Here are a few common ways to overcome obstacles that could stop an organization from successfully implementing AIOps platforms.

Make a top-down audit of your organization

Make a list of processes, applications, and list the security vulnerabilities for each. To identify the best use cases for AI, you need those tasks to have enough past data to use as training material. Not all processes are good candidates for AI, only those with the three characteristics of Big Data: volume, velocity, and variety.

One way to start is to look at past problems and identify the data streams that can lead you to the root cause or find good proxies for those.

Identify data sources

Since we have mentioned data, this detail could make or break the entire AI-powered initiative. Machine learning algorithms depend heavily on accurate and clean data. It would help if you had a good pipeline of data with similar frequency, consistent naming, and no missing values. If your current data handling system does not offer these facilities, you could look for a suitable AIOps provider that can help you organize your current logs to extract value from them.

Contextualize data

Not only does AIOPs need clean data, but it also helps if the data comes with meta-data or context. If your current data architecture does not offer this warranty, an AIOps provider could help through system engineering. Context is critical for performing root cause analysis and identifying event correlation. Although statistically, two sets of data could seem to have a high correlation, if there is no logical link between them, it could be just a coincidence.
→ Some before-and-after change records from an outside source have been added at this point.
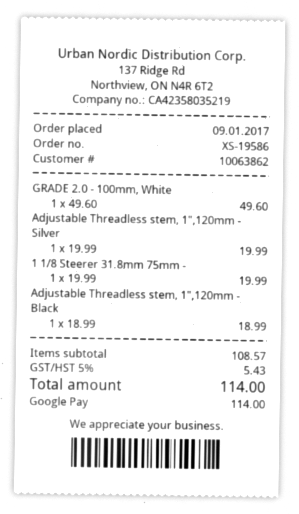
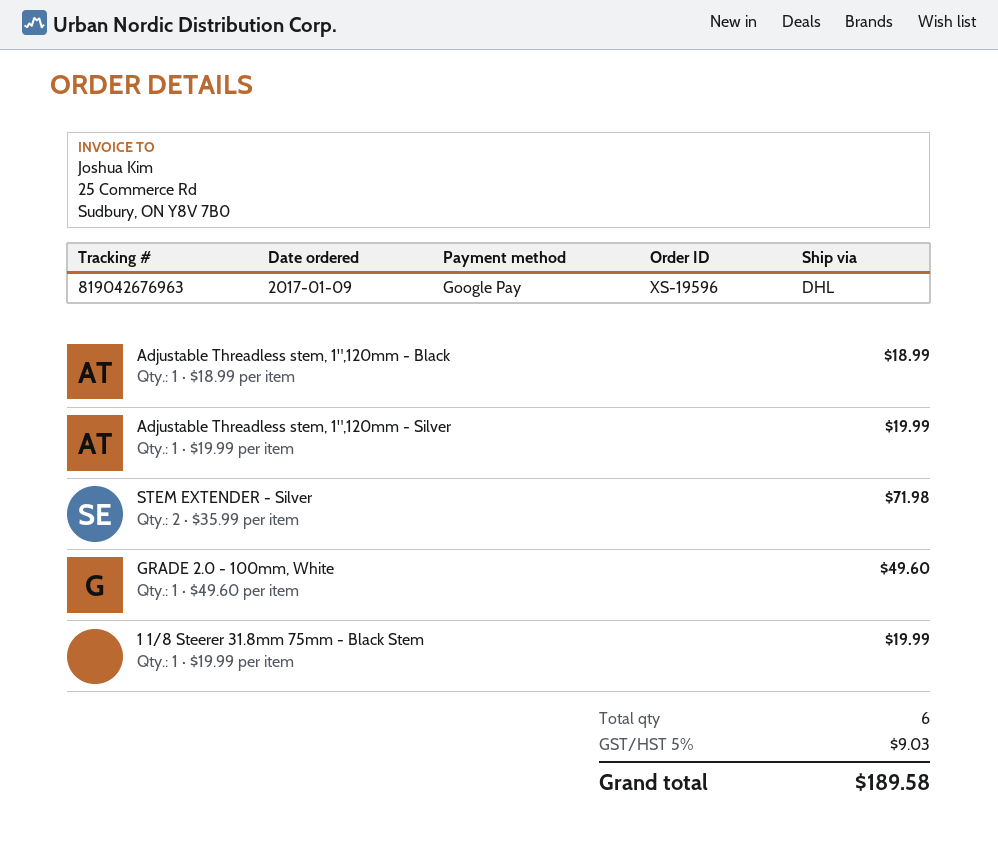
order number: XS-19586 -> XS-19596
STEM EXTENDER - Silver: none -> 2 x 35.99 = 71.98
tax: 5% = 5.43 -> 5% = 9.03
total: 114.00 -> 189.58

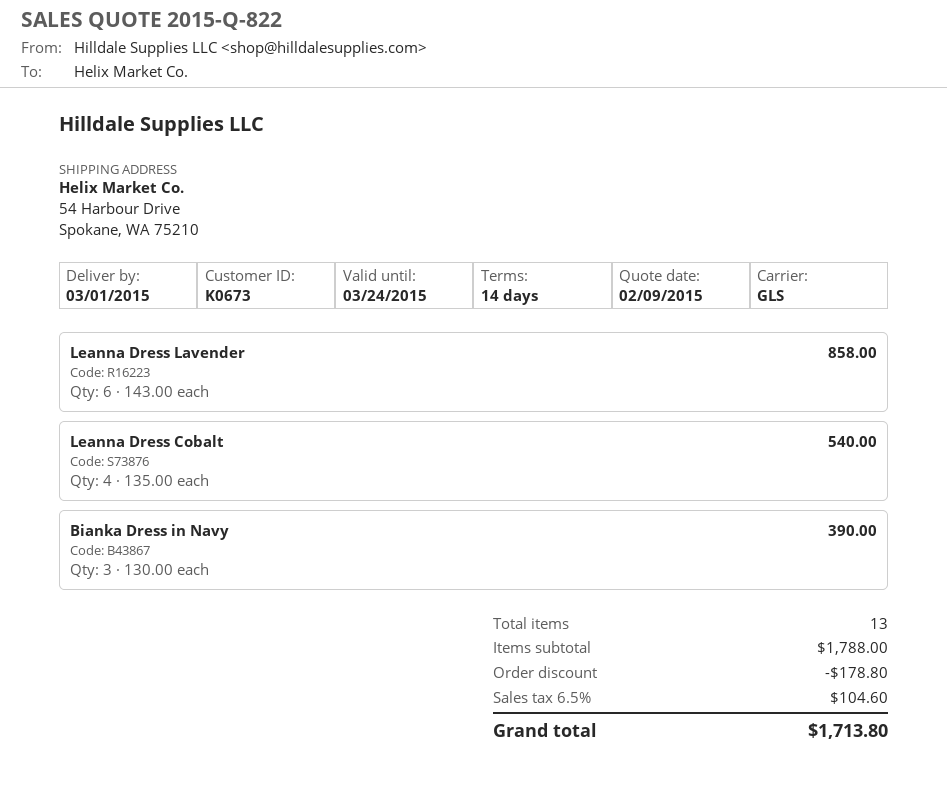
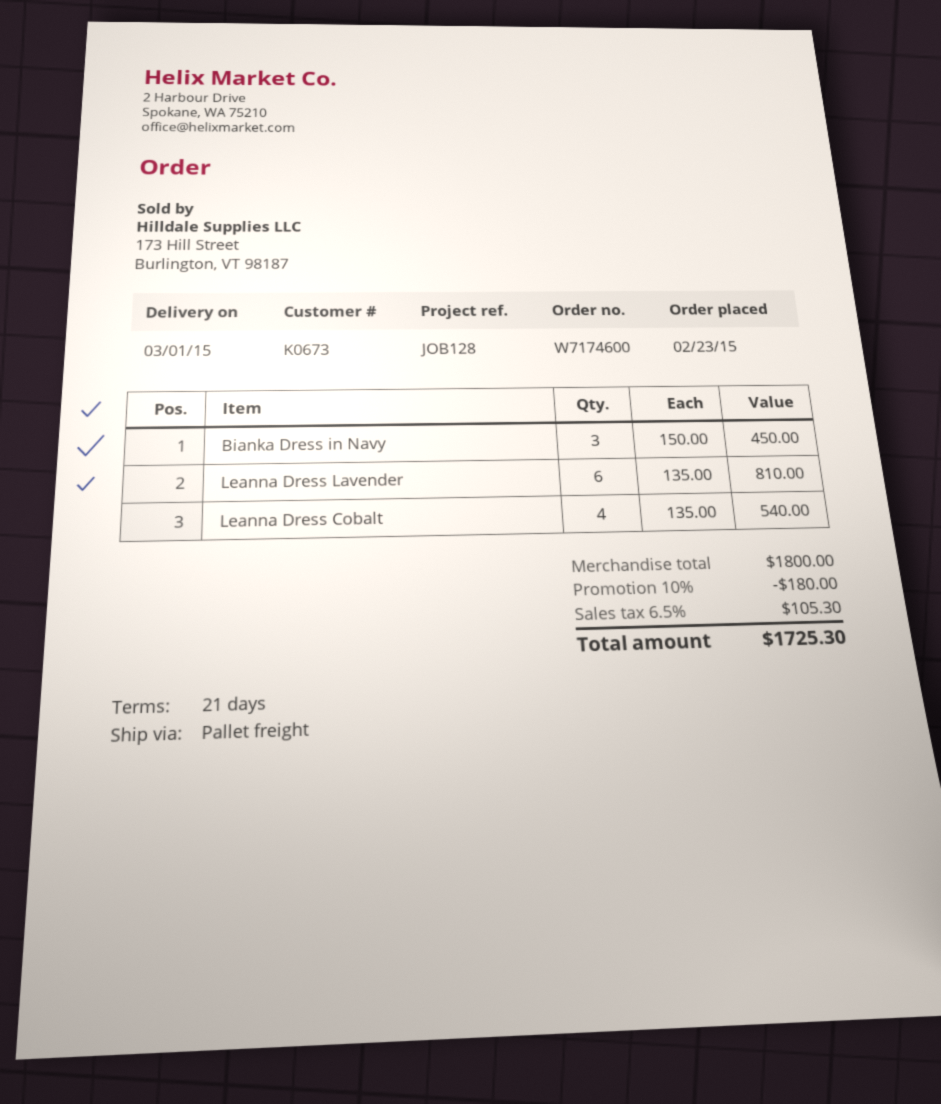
payment terms: 14 days -> 21 days
shipping method: GLS -> pallet freight
Leanna Dress Lavender: 6 x 143.00 = 858.00 -> 6 x 135.00 = 810.00
Bianka Dress in Navy: 3 x 130.00 = 390.00 -> 3 x 150.00 = 450.00
subtotal: 1788.00 -> 1800.00
discount: 178.80 -> 180.00
tax: 6.5% = 104.60 -> 6.5% = 105.30
total: 1713.80 -> 1725.30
AIOps for Cybersecurity: Standing up to Tomorrow's Threats

A recent article lists tomorrow's cybersecurity threats as follows: cloud vulnerabilities, adaptive malicious software, machine learning poisoning, smart contract hacking, zero-day attacks, deepfake, and more.
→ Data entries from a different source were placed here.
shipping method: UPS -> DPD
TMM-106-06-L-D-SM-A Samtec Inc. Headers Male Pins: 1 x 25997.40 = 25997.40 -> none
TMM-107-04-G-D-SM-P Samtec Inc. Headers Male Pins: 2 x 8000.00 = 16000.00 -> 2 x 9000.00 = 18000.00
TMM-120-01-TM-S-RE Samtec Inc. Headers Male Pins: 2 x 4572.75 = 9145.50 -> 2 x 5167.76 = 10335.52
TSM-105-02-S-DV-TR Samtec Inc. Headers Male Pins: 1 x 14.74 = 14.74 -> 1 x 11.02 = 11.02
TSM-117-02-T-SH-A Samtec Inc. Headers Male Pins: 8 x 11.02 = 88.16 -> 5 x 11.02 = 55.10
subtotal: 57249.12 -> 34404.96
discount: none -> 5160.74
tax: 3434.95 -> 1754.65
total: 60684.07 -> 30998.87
AI can leverage insights for an organization, but also comes with some risks which require proper mitigation. Enterprise security needs to incorporate data and machine learning into its risk management strategy to fight future threats with adequate tools. IT specialists will have an overview role, but data volume and speed will make it impossible for the security team to handle matters one by one.

As IoT becomes more prevalent, cyber threats will grow exponentially, and the public sector will need new ways to offer all the benefits of a smart city while reducing the risks of hacking.